## EXERCISE REQUIREMENTS:
In your copy, drop the images and return each record exactly as it stands.

## MATERIAL SUPPLIED:
-=-=-=-=-

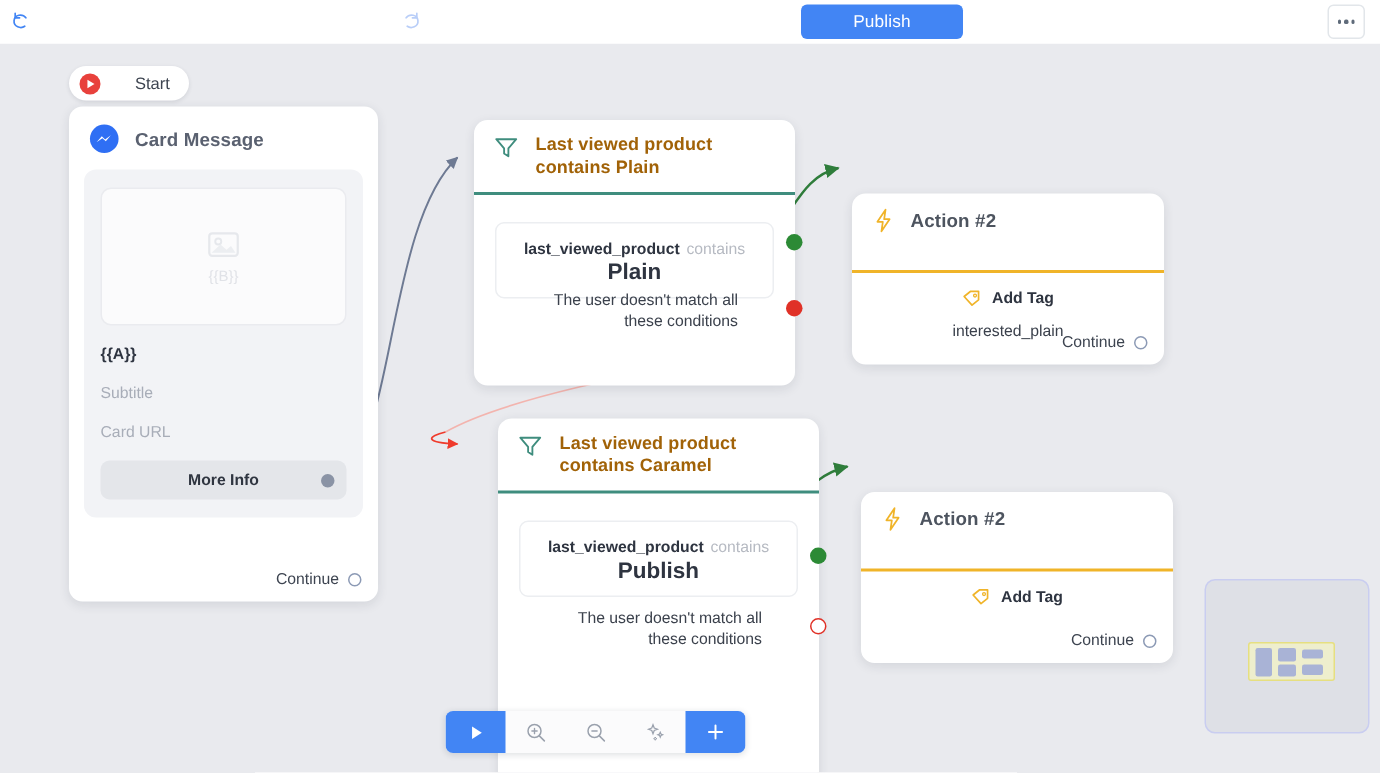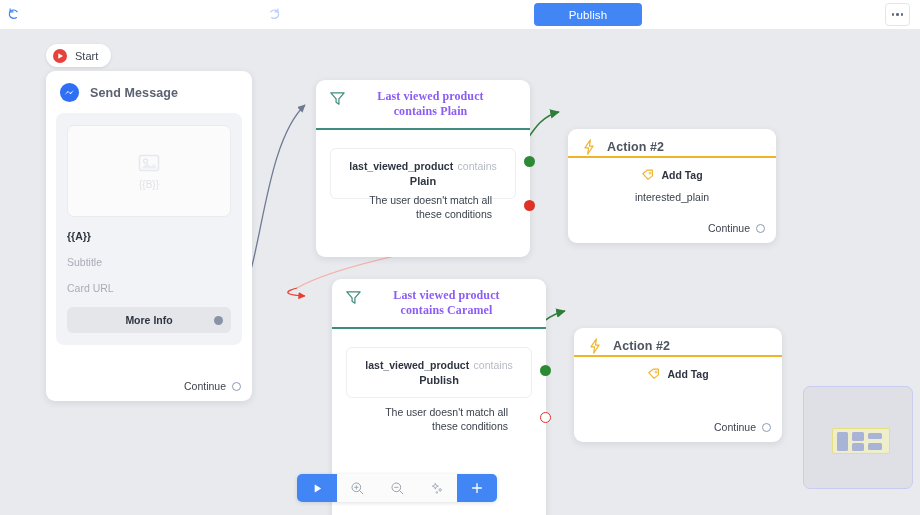--- a/index.html
+++ b/index.html
@@ -59,7 +59,7 @@
     position: absolute; left: 46px; top: 15px;
     height: 23px; padding: 0 13px 0 6px;
     background: #ffffff; border-radius: 14px;
-    display: flex; align-items: center; gap: 7px;
+    display: flex; align-items: center; gap: 22px;
     box-shadow: 0 1px 3px rgba(30,40,60,.12);
     z-index: 6; cursor: pointer;
   }

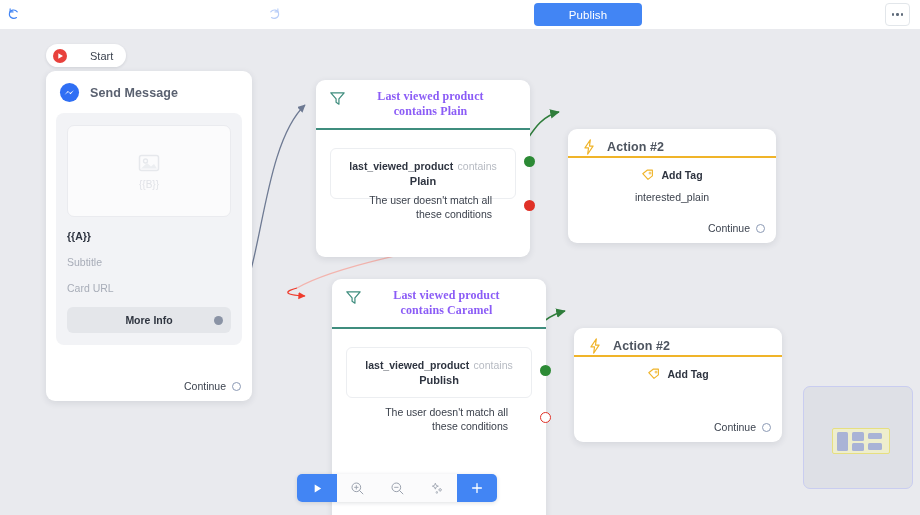--- a/index.html
+++ b/index.html
@@ -227,7 +227,7 @@
           <circle cx="11" cy="11" r="10" fill="#2f6ff4"></circle>
           <path d="M5.6 13.5 L9.3 9.3 L11.6 11.6 L15.6 8.6 L12.1 12.8 L9.7 10.6 Z" fill="#ffffff"></path>
         </svg>
-        <span class="title">Send Message</span>
+        <span class="title">Card Message</span>
       </div>
       <div class="msg-body">
         <div class="msg-img">

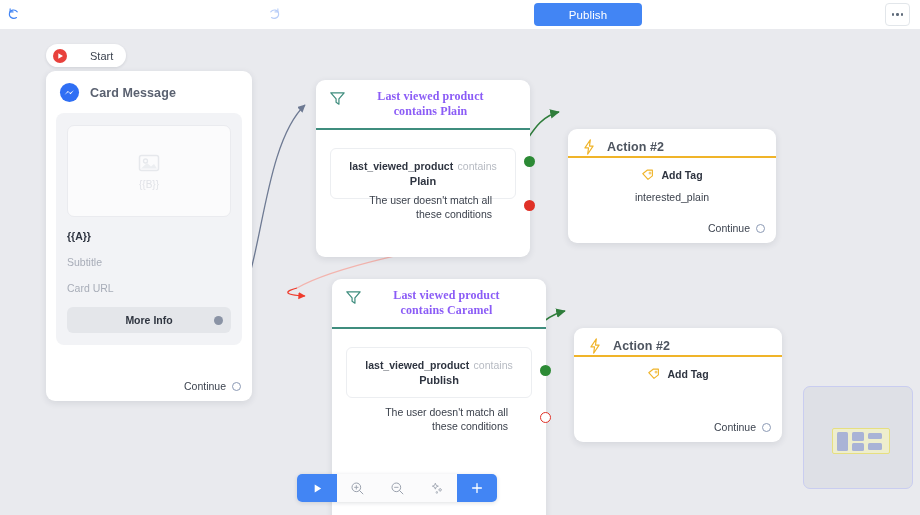--- a/index.html
+++ b/index.html
@@ -108,7 +108,7 @@
   #cond-plain   { left: 316px; top: 51px;  height: 177px; }
   #cond-caramel { left: 332px; top: 250px; height: 249px; }
   .cond .node-head { align-items: flex-start; padding: 9px 10px 9px 12px; }
-  .cond .node-head .title { flex: 1; text-align: center; line-height: 15px; font-size: 12px; color: #8b5cf6; padding-right: 16px; font-family: Liberation Serif, serif;}
+  .cond .node-head .title { flex: 1; line-height: 15px; font-size: 12px; color: #a16207; padding-right: 16px;}
   .cond .node-rule { background: #3f8d7e; margin: 0 0 0 0; }
   .cond-row {
     margin: 18px 14px 0; border: 1px solid #eceef1; border-radius: 6px;

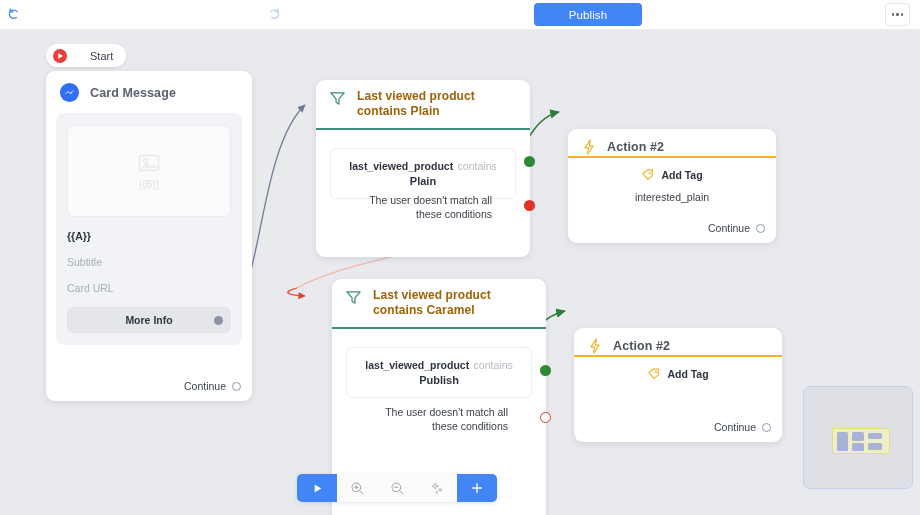--- a/index.html
+++ b/index.html
@@ -129,7 +129,7 @@
   .action { width: 208px; height: 114px; }
   #action-plain   { left: 568px; top: 100px; }
   #action-caramel { left: 574px; top: 299px; }
-  .action .node-head { padding: 9px 12px 0 12px; gap: 9px;}
+  .action .node-head { padding: 9px 12px 24px 12px; gap: 9px;}
   .action .node-head .title { font-size: 12.5px; color: #4d545f; font-weight: bold;}
   .action .node-rule { background: #f0b429; }
   .act-body { padding-top: 10px; text-align: center; }

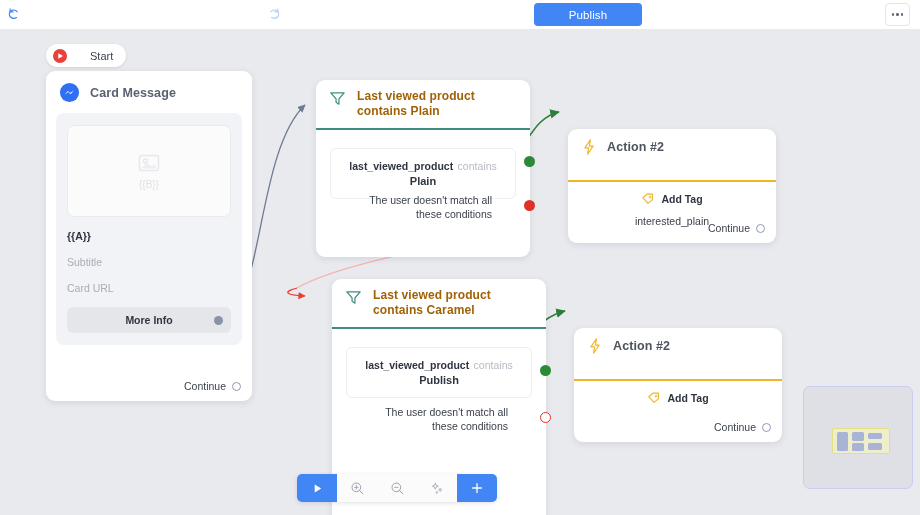--- a/index.html
+++ b/index.html
@@ -116,7 +116,7 @@
   }
   .cond-row .k { font-size: 10.5px; color: #2e3440; font-weight: bold; }
   .cond-row .op { font-size: 10.5px; color: #b6bac2; }
-  .cond-row .v { font-size: 11px; color: #2e3440; font-weight: bold; display: block; }
+  .cond-row .v { font-size: 15px; color: #2e3440; font-weight: bold; display: block; }
   .cond-else {
     position: absolute; right: 38px; width: 150px;
     text-align: right; font-size: 10.5px; line-height: 14px; color: #3b414c;

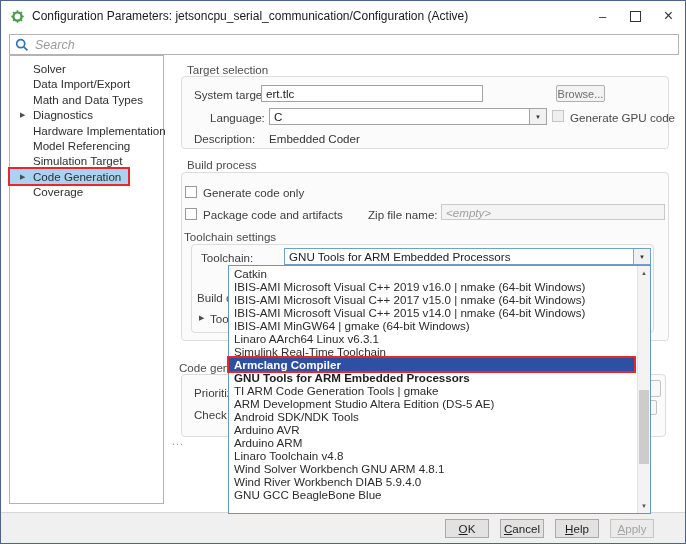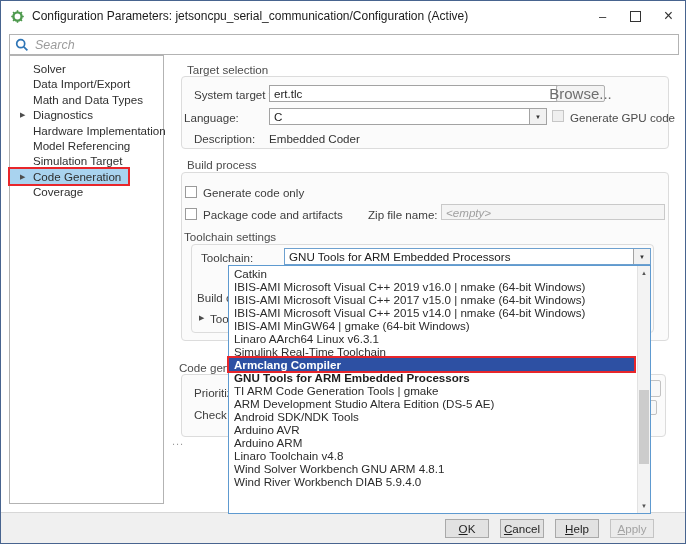--- a/index.html
+++ b/index.html
@@ -132,7 +132,7 @@
   <div class="panel" style="left:180px;top:75px;width:488px;height:73px;"></div>
 
   <div class="field-label" style="left:193px;top:87px;">System target file:</div>
-  <div class="text-input" style="left:268px;top:84px;width:296px;height:17px;">
+  <div class="text-input" style="left:260px;top:84px;width:222px;height:17px;">
     <span>ert.tlc</span>
   </div>
   <div class="push-btn" style="left:555px;top:84px;width:49px;height:17px;">Browse...</div>

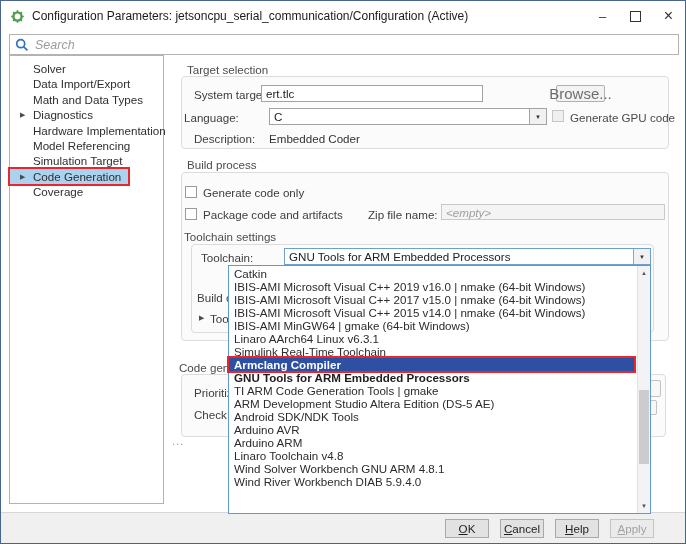--- a/index.html
+++ b/index.html
@@ -38,7 +38,7 @@
               font-size:11.6px;color:#222;padding-left:4px;display:flex;align-items:center;white-space:nowrap;}
   .text-input.disabled{background:#f4f4f4;border-color:#c9c9c9;color:#a0a0a0;font-style:italic;}
   .push-btn{position:absolute;box-sizing:border-box;border:1px solid #b0b0b0;border-radius:2px;background:#f3f3f3;
-            font-size:15px;color:#6e6e6e;display:flex;align-items:center;justify-content:center;cursor:default;}
+            font-size:11px;color:#6e6e6e;display:flex;align-items:center;justify-content:center;cursor:default;}
   .combo{position:absolute;box-sizing:border-box;border:1px solid #a3a3a3;background:#fff;display:flex;align-items:stretch;}
   .combo.focus{border-color:#6da0cf;}
   .combo .val{flex:1;font-size:11.6px;color:#222;padding-left:4px;line-height:15px;white-space:nowrap;overflow:hidden;}

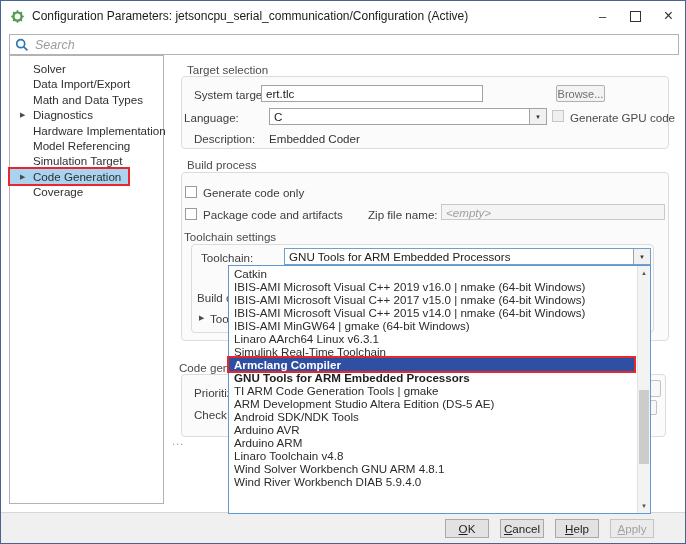--- a/index.html
+++ b/index.html
@@ -137,7 +137,7 @@
   </div>
   <div class="push-btn" style="left:555px;top:84px;width:49px;height:17px;">Browse...</div>
 
-  <div class="field-label" style="left:183px;top:110px;text-align:right;">Language:</div>
+  <div class="field-label" style="left:209px;top:110px;text-align:right;">Language:</div>
   <div class="combo" style="left:268px;top:107px;width:278px;height:17px;">
     <span class="val">C</span>
     <span class="dd">▼</span>

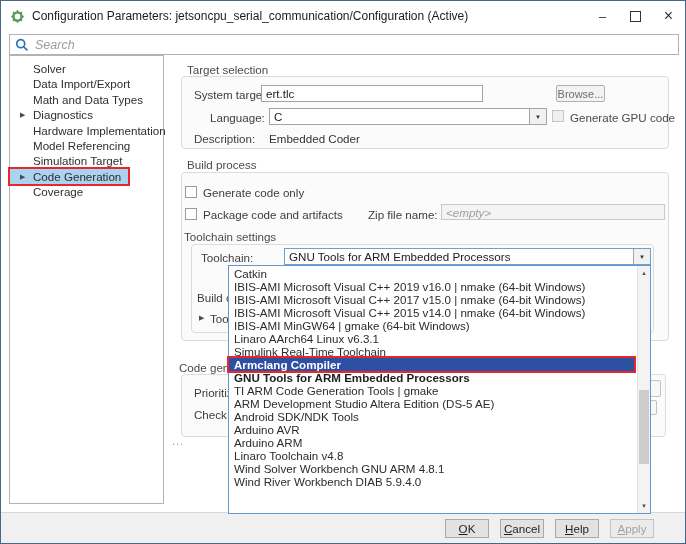--- a/index.html
+++ b/index.html
@@ -201,6 +201,7 @@
         <div class="dd-item">Linaro Toolchain v4.8</div>
         <div class="dd-item">Wind Solver Workbench GNU ARM 4.8.1</div>
         <div class="dd-item">Wind River Workbench DIAB 5.9.4.0</div>
+        <div class="dd-item">GNU GCC BeagleBone Blue</div>
       </div>
     <div class="scrollbar">
       <div class="sb-arrow sb-up">▲</div>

-=-=-=-=-

## THE ANSWER:
--- a/index.html
+++ b/index.html
@@ -59,7 +59,7 @@
     position: absolute; left: 46px; top: 15px;
     height: 23px; padding: 0 13px 0 6px;
     background: #ffffff; border-radius: 14px;
-    display: flex; align-items: center; gap: 7px;
+    display: flex; align-items: center; gap: 22px;
     box-shadow: 0 1px 3px rgba(30,40,60,.12);
     z-index: 6; cursor: pointer;
   }

--- a/index.html
+++ b/index.html
@@ -227,7 +227,7 @@
           <circle cx="11" cy="11" r="10" fill="#2f6ff4"></circle>
           <path d="M5.6 13.5 L9.3 9.3 L11.6 11.6 L15.6 8.6 L12.1 12.8 L9.7 10.6 Z" fill="#ffffff"></path>
         </svg>
-        <span class="title">Send Message</span>
+        <span class="title">Card Message</span>
       </div>
       <div class="msg-body">
         <div class="msg-img">

--- a/index.html
+++ b/index.html
@@ -108,7 +108,7 @@
   #cond-plain   { left: 316px; top: 51px;  height: 177px; }
   #cond-caramel { left: 332px; top: 250px; height: 249px; }
   .cond .node-head { align-items: flex-start; padding: 9px 10px 9px 12px; }
-  .cond .node-head .title { flex: 1; text-align: center; line-height: 15px; font-size: 12px; color: #8b5cf6; padding-right: 16px; font-family: Liberation Serif, serif;}
+  .cond .node-head .title { flex: 1; line-height: 15px; font-size: 12px; color: #a16207; padding-right: 16px;}
   .cond .node-rule { background: #3f8d7e; margin: 0 0 0 0; }
   .cond-row {
     margin: 18px 14px 0; border: 1px solid #eceef1; border-radius: 6px;

--- a/index.html
+++ b/index.html
@@ -129,7 +129,7 @@
   .action { width: 208px; height: 114px; }
   #action-plain   { left: 568px; top: 100px; }
   #action-caramel { left: 574px; top: 299px; }
-  .action .node-head { padding: 9px 12px 0 12px; gap: 9px;}
+  .action .node-head { padding: 9px 12px 24px 12px; gap: 9px;}
   .action .node-head .title { font-size: 12.5px; color: #4d545f; font-weight: bold;}
   .action .node-rule { background: #f0b429; }
   .act-body { padding-top: 10px; text-align: center; }

--- a/index.html
+++ b/index.html
@@ -116,7 +116,7 @@
   }
   .cond-row .k { font-size: 10.5px; color: #2e3440; font-weight: bold; }
   .cond-row .op { font-size: 10.5px; color: #b6bac2; }
-  .cond-row .v { font-size: 11px; color: #2e3440; font-weight: bold; display: block; }
+  .cond-row .v { font-size: 15px; color: #2e3440; font-weight: bold; display: block; }
   .cond-else {
     position: absolute; right: 38px; width: 150px;
     text-align: right; font-size: 10.5px; line-height: 14px; color: #3b414c;

--- a/index.html
+++ b/index.html
@@ -132,7 +132,7 @@
   <div class="panel" style="left:180px;top:75px;width:488px;height:73px;"></div>
 
   <div class="field-label" style="left:193px;top:87px;">System target file:</div>
-  <div class="text-input" style="left:268px;top:84px;width:296px;height:17px;">
+  <div class="text-input" style="left:260px;top:84px;width:222px;height:17px;">
     <span>ert.tlc</span>
   </div>
   <div class="push-btn" style="left:555px;top:84px;width:49px;height:17px;">Browse...</div>

--- a/index.html
+++ b/index.html
@@ -38,7 +38,7 @@
               font-size:11.6px;color:#222;padding-left:4px;display:flex;align-items:center;white-space:nowrap;}
   .text-input.disabled{background:#f4f4f4;border-color:#c9c9c9;color:#a0a0a0;font-style:italic;}
   .push-btn{position:absolute;box-sizing:border-box;border:1px solid #b0b0b0;border-radius:2px;background:#f3f3f3;
-            font-size:15px;color:#6e6e6e;display:flex;align-items:center;justify-content:center;cursor:default;}
+            font-size:11px;color:#6e6e6e;display:flex;align-items:center;justify-content:center;cursor:default;}
   .combo{position:absolute;box-sizing:border-box;border:1px solid #a3a3a3;background:#fff;display:flex;align-items:stretch;}
   .combo.focus{border-color:#6da0cf;}
   .combo .val{flex:1;font-size:11.6px;color:#222;padding-left:4px;line-height:15px;white-space:nowrap;overflow:hidden;}

--- a/index.html
+++ b/index.html
@@ -137,7 +137,7 @@
   </div>
   <div class="push-btn" style="left:555px;top:84px;width:49px;height:17px;">Browse...</div>
 
-  <div class="field-label" style="left:183px;top:110px;text-align:right;">Language:</div>
+  <div class="field-label" style="left:209px;top:110px;text-align:right;">Language:</div>
   <div class="combo" style="left:268px;top:107px;width:278px;height:17px;">
     <span class="val">C</span>
     <span class="dd">▼</span>

--- a/index.html
+++ b/index.html
@@ -201,6 +201,7 @@
         <div class="dd-item">Linaro Toolchain v4.8</div>
         <div class="dd-item">Wind Solver Workbench GNU ARM 4.8.1</div>
         <div class="dd-item">Wind River Workbench DIAB 5.9.4.0</div>
+        <div class="dd-item">GNU GCC BeagleBone Blue</div>
       </div>
     <div class="scrollbar">
       <div class="sb-arrow sb-up">▲</div>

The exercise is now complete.